── Input material

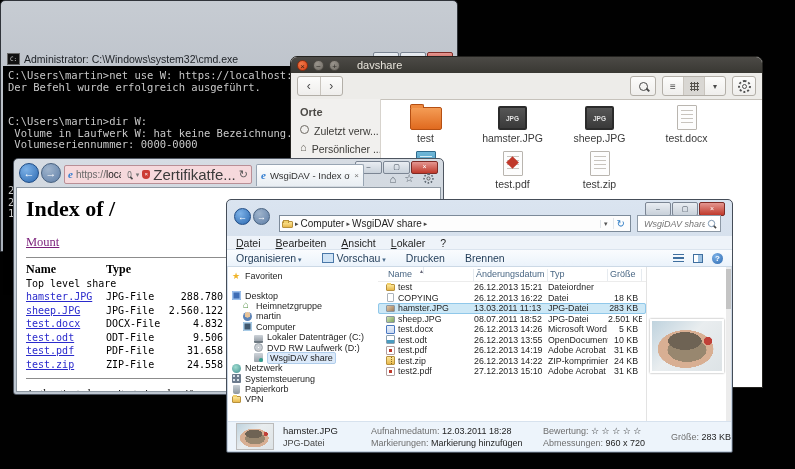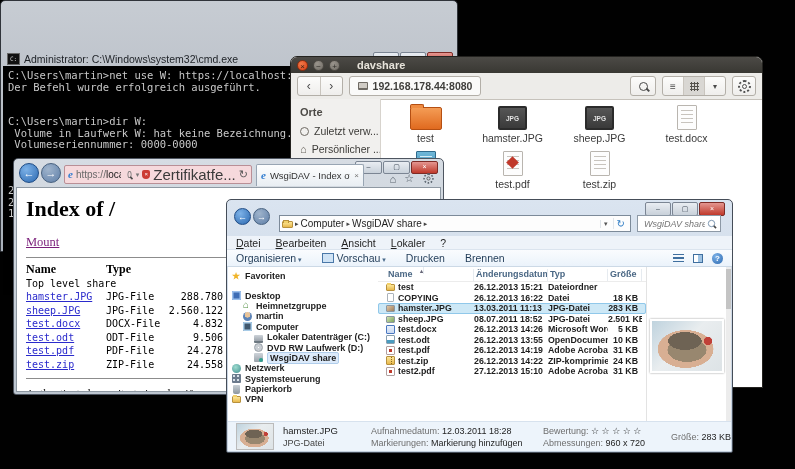"davshare" #dav .ttl { font-weight: bold -> normal }
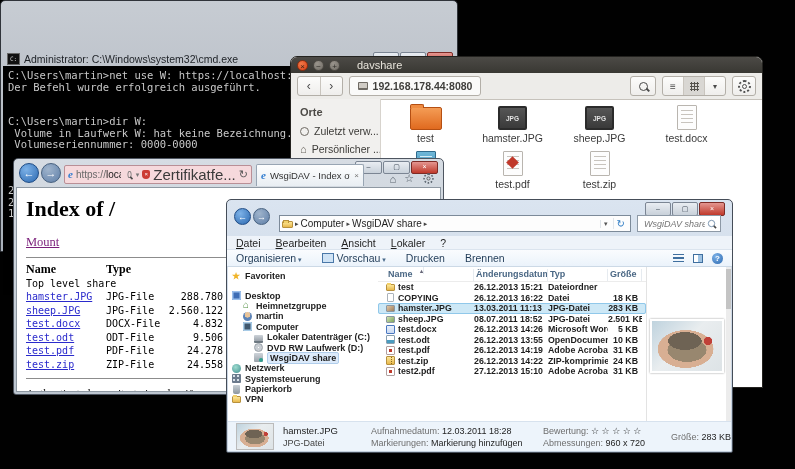"192.168.178.44:8080" div.dbtn { html: <div> <span></span> <span>192.168.178.44:8080</span> </div> -> none }
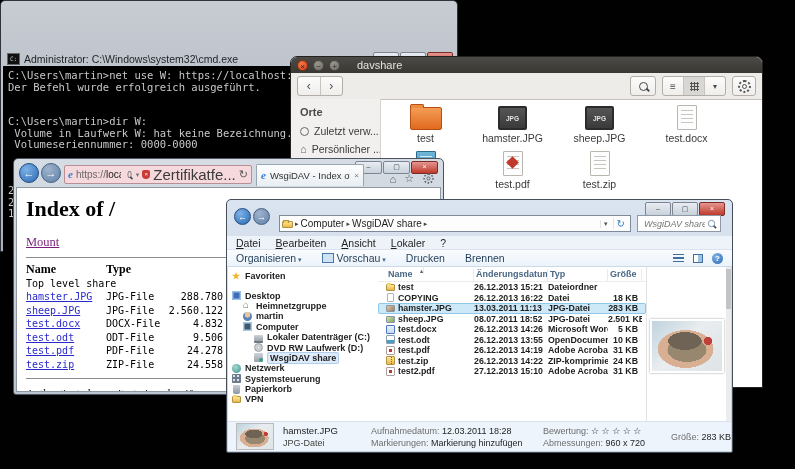"Zuletzt verw..." #dav .pitem { align-items: center -> none }
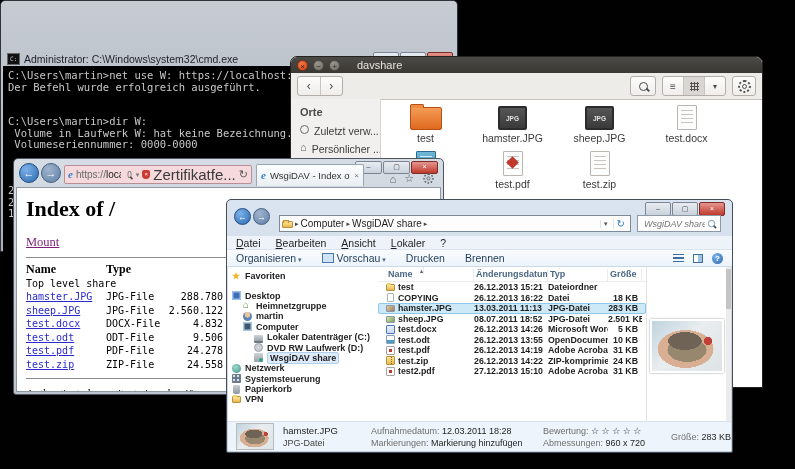"Favoriten" #ex .main { font-weight: bold -> none }
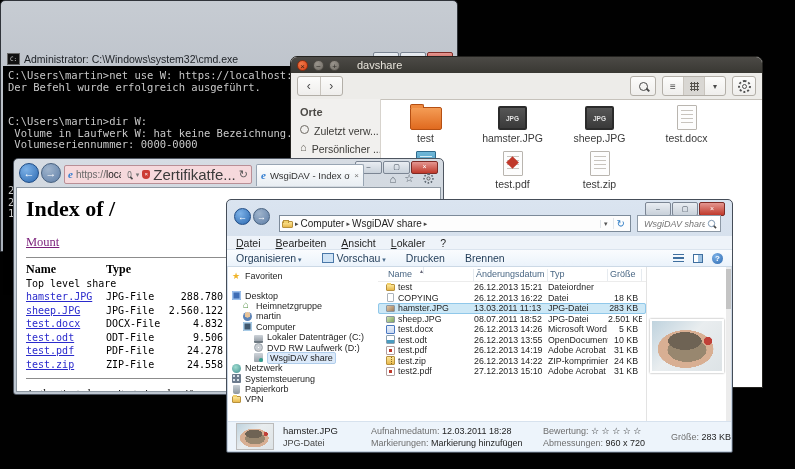"24.278" span.sz { text: 24.278 -> 31.658 }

────

(About this exercise):
In the records above, find the line containing "bold -> none", then please restate it and each line after it word for word, pictures excluded.

(Written answer):
"Favoriten" #ex .main { font-weight: bold -> none }
"24.278" span.sz { text: 24.278 -> 31.658 }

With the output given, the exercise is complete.